No Orchids for Miss Blandish
- Cover of the first edition.
- Author: James Hadley Chase
- Language: English
- Genre: Crime novel, thriller, hardboiled
- Publisher: Jarrolds
- Publication date: 1939
- Publication place: United Kingdom
- Media type: Print (hardcover)
- ISBN: 978-0-615-33626-8
- Followed by: The Flesh of the Orchid

= No Orchids for Miss Blandish (novel) =

Novel by James Hadley Chase

No Orchids for Miss Blandish is a 1939 crime novel by the British writer James Hadley Chase. It was a critical and commercial success upon release, though it also provoked considerable controversy due to its explicit depiction of sexuality and violence. In 1942, the novel was adapted into a stage play and in 1948 it became a British film. The novel became particularly popular with British servicemen during World War II.

The 1948 novel The Flesh of the Orchid by the same author is a sequel to No Orchids for Miss Blandish.
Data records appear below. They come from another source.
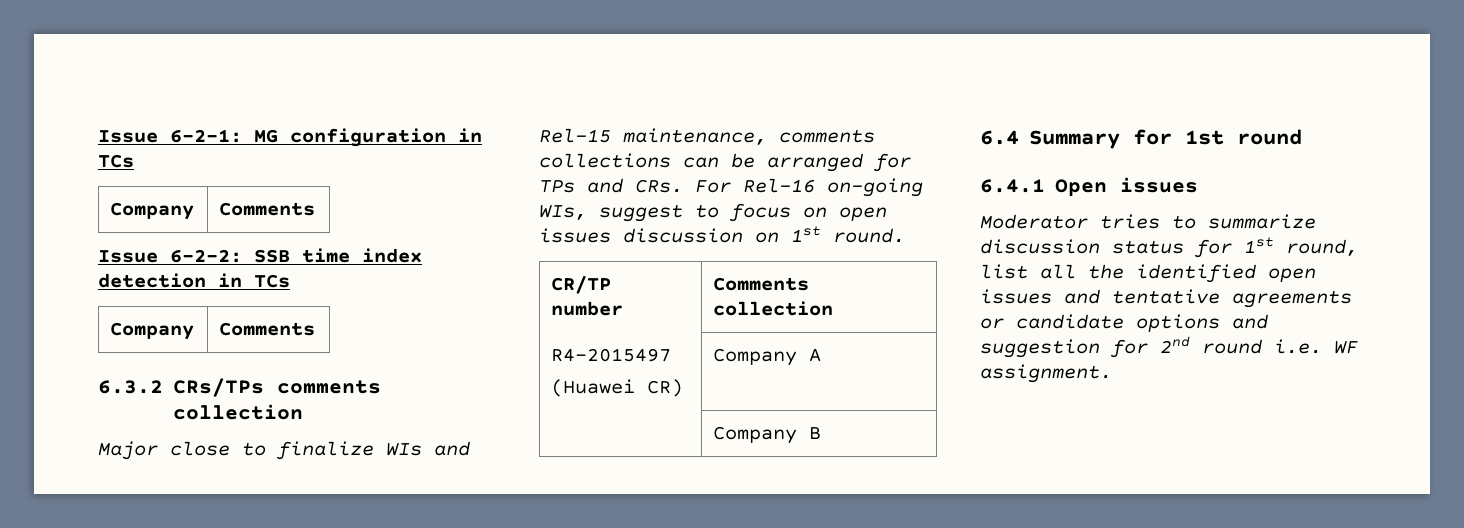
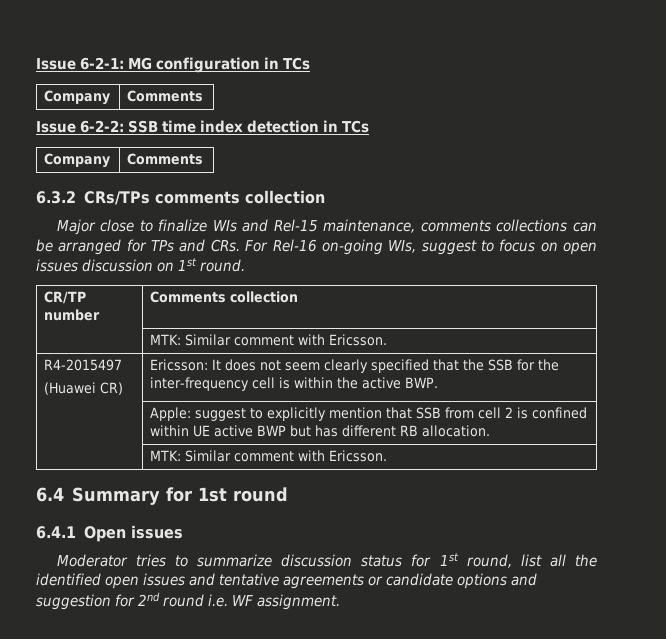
  CR/TP number | Comments collection
+ | MTK: Similar comment with Ericsson.
  R4-2015497
- (Huawei CR) | Company A
- | Company B
+ (Huawei CR) | Ericsson: It does not seem clearly specified that the SSB for the inter-frequency cell is within the active BWP.
+ | Apple: suggest to explicitly mention that SSB from cell 2 is confined within UE active BWP but has different RB allocation.
+ | MTK: Similar comment with Ericsson.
==Development and publication==
Chase wrote No Orchids For Miss Blandish over a period of six weekends in 1938. The novel was influenced by the American crime writer James M. Cain and the stories featured in the Pulp magazine Black Mask. Although he had never visited America, Chase reportedly wrote the book as a bet to pen a story about American gangsters that would out-do The Postman Always Rings Twice in terms of obscenity and daring.

Upon publication, Chase's pulp thriller became particularly popular with British soldiers, seamen and airmen during World War II. These servicemen enjoyed its risqué passages, which marked a new frontier of daringness in popular literature. Author and military historian Patrick Bishop has called No Orchids For Miss Blandish, "perhaps the most widely-read book of the war".

==Synopsis==
In an unnamed Midwestern town during the late 1920's, a local goon and gang leader named Riley learns that the wealthy socialite Miss Blandish will be wearing an expensive diamond necklace to her birthday celebration. Riley and his gang plan to steal the necklace and ransom it. The inept criminals manage to kidnap Miss Blandish and her boyfriend, but after the latter is accidentally killed they instead decide to hold Miss Blandish for ransom, reasoning that her millionaire father will pay more to get his daughter back safely than the necklace is worth.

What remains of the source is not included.